◆ What is required ◆
I'd ask you to write out the lines below exactly, with no images.
::::
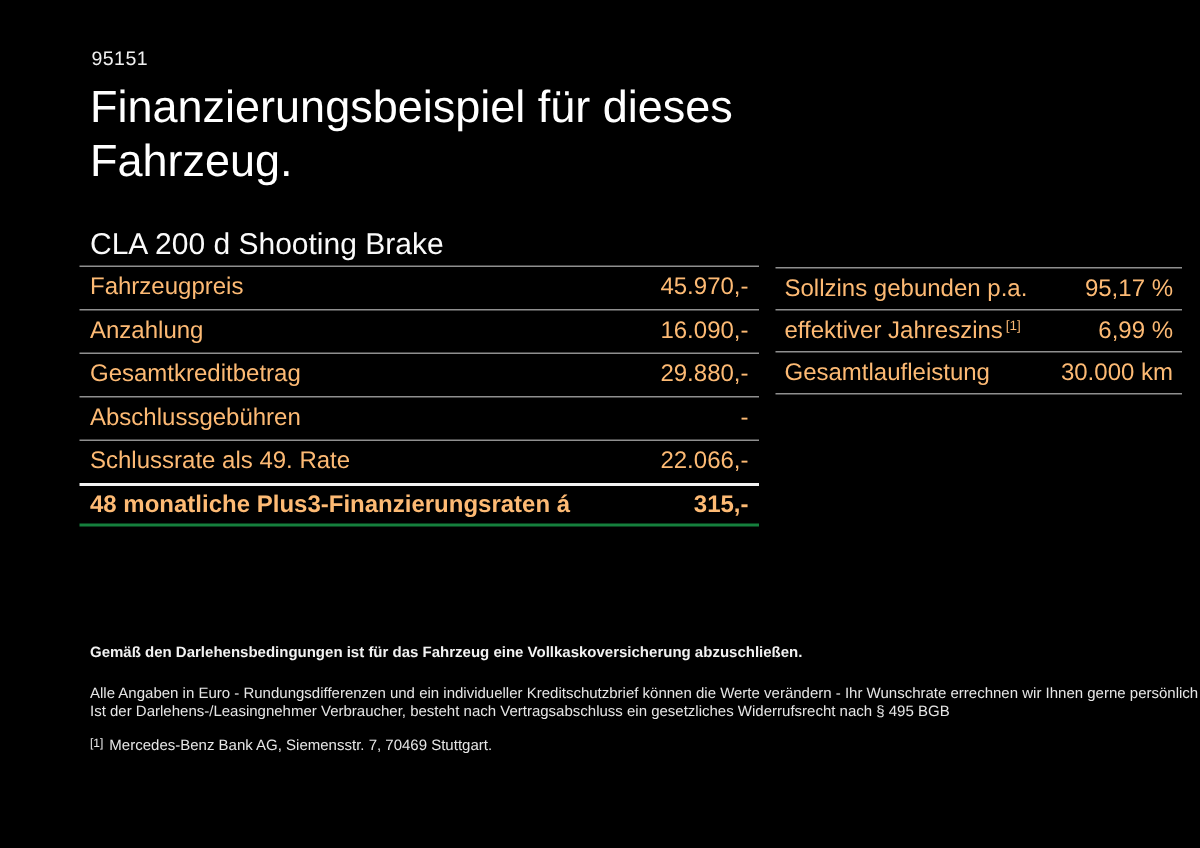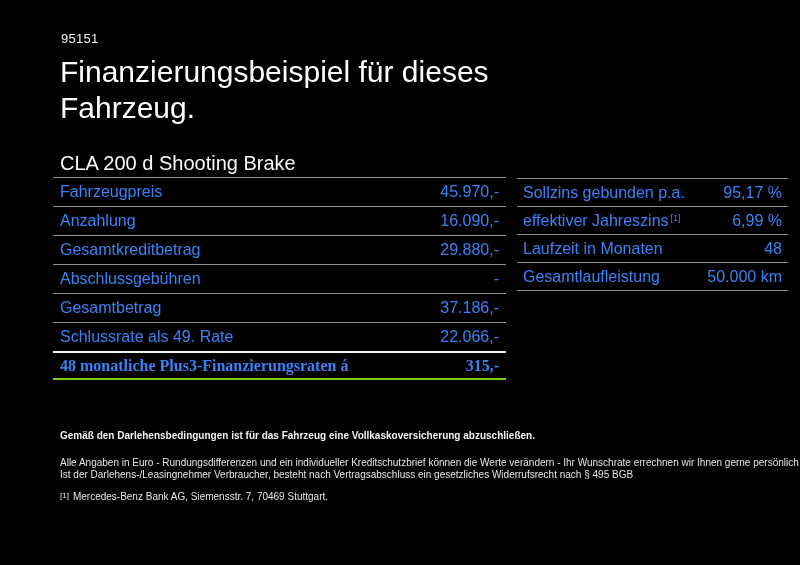"Fahrzeugpreis" .t-row { color: #3b82f6 -> #fdba74 }
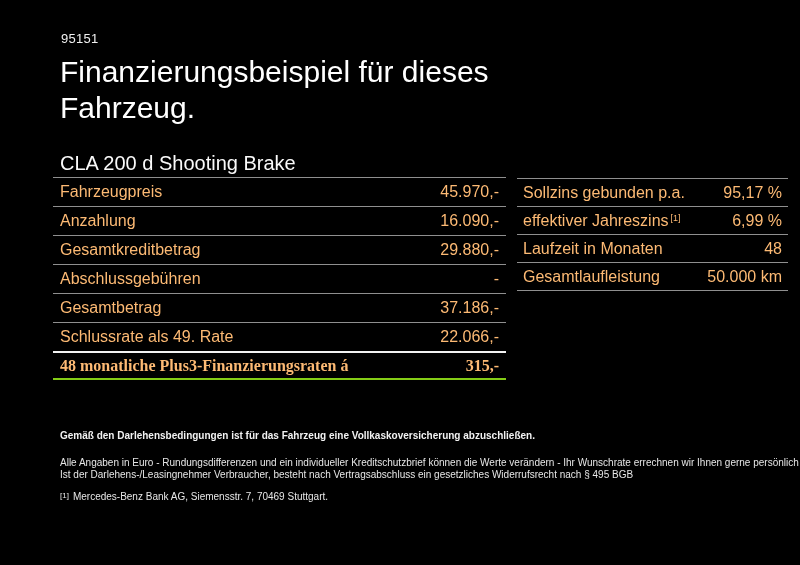"Laufzeit in Monaten" div.t-row { html: <div> <span>Laufzeit in Monaten</span> <span>48</span> </div> -> none }
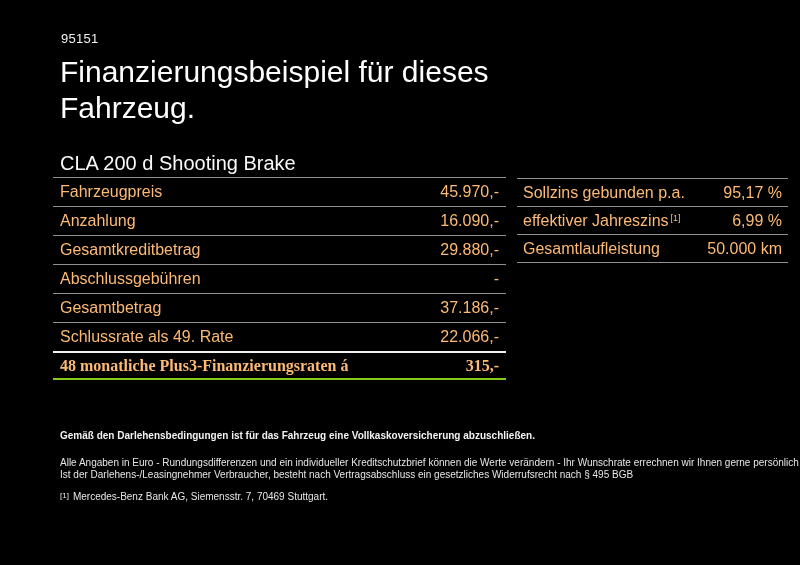"50.000 km" span.row-value { text: 50.000 -> 30.000 }
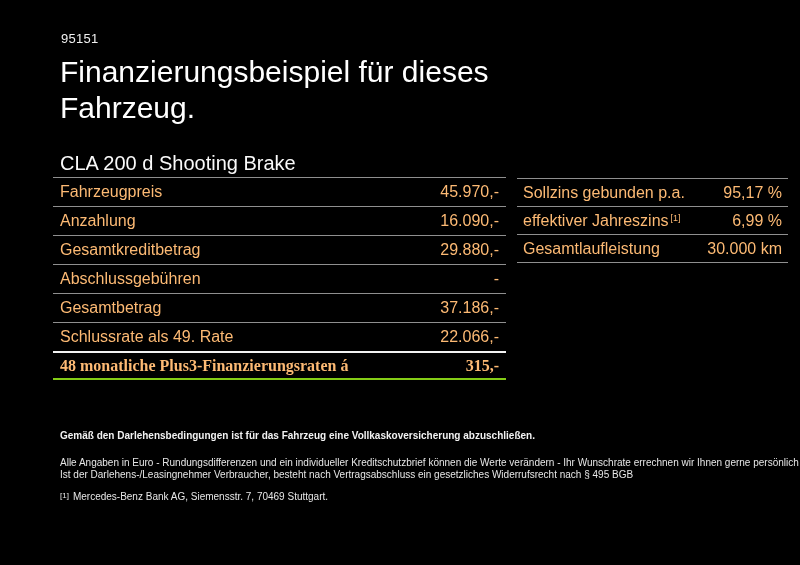"Gesamtbetrag" div.t-row { html: <div> <span>Gesamtbetrag</span> <span>37.186,-</span> </div> -> none }
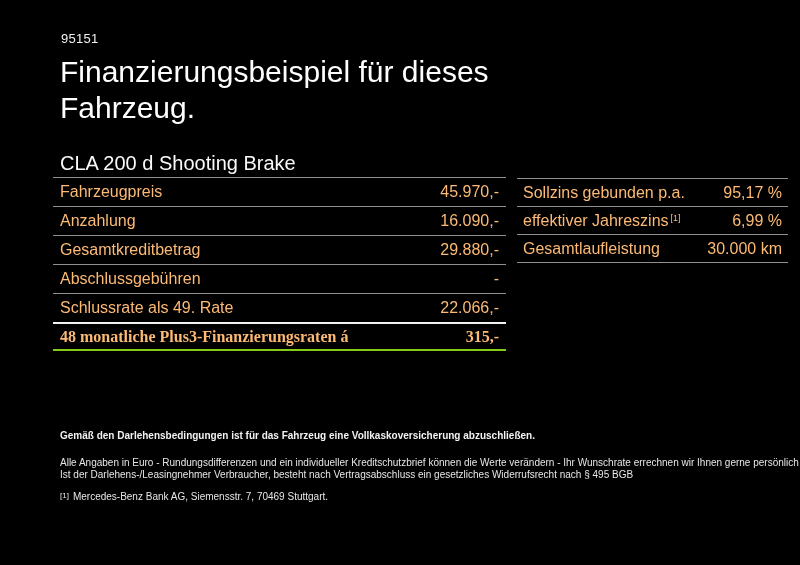"48 monatliche Plus3-Finanzierungsraten á" .t-row.row-bold { border-bottom: 2px solid #84cc16 -> 2px solid #15803d; font-family: Liberation Serif, serif -> none }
::::
◆ Completed exercise ◆
"Fahrzeugpreis" .t-row { color: #3b82f6 -> #fdba74 }
"Laufzeit in Monaten" div.t-row { html: <div> <span>Laufzeit in Monaten</span> <span>48</span> </div> -> none }
"50.000 km" span.row-value { text: 50.000 -> 30.000 }
"Gesamtbetrag" div.t-row { html: <div> <span>Gesamtbetrag</span> <span>37.186,-</span> </div> -> none }
"48 monatliche Plus3-Finanzierungsraten á" .t-row.row-bold { border-bottom: 2px solid #84cc16 -> 2px solid #15803d; font-family: Liberation Serif, serif -> none }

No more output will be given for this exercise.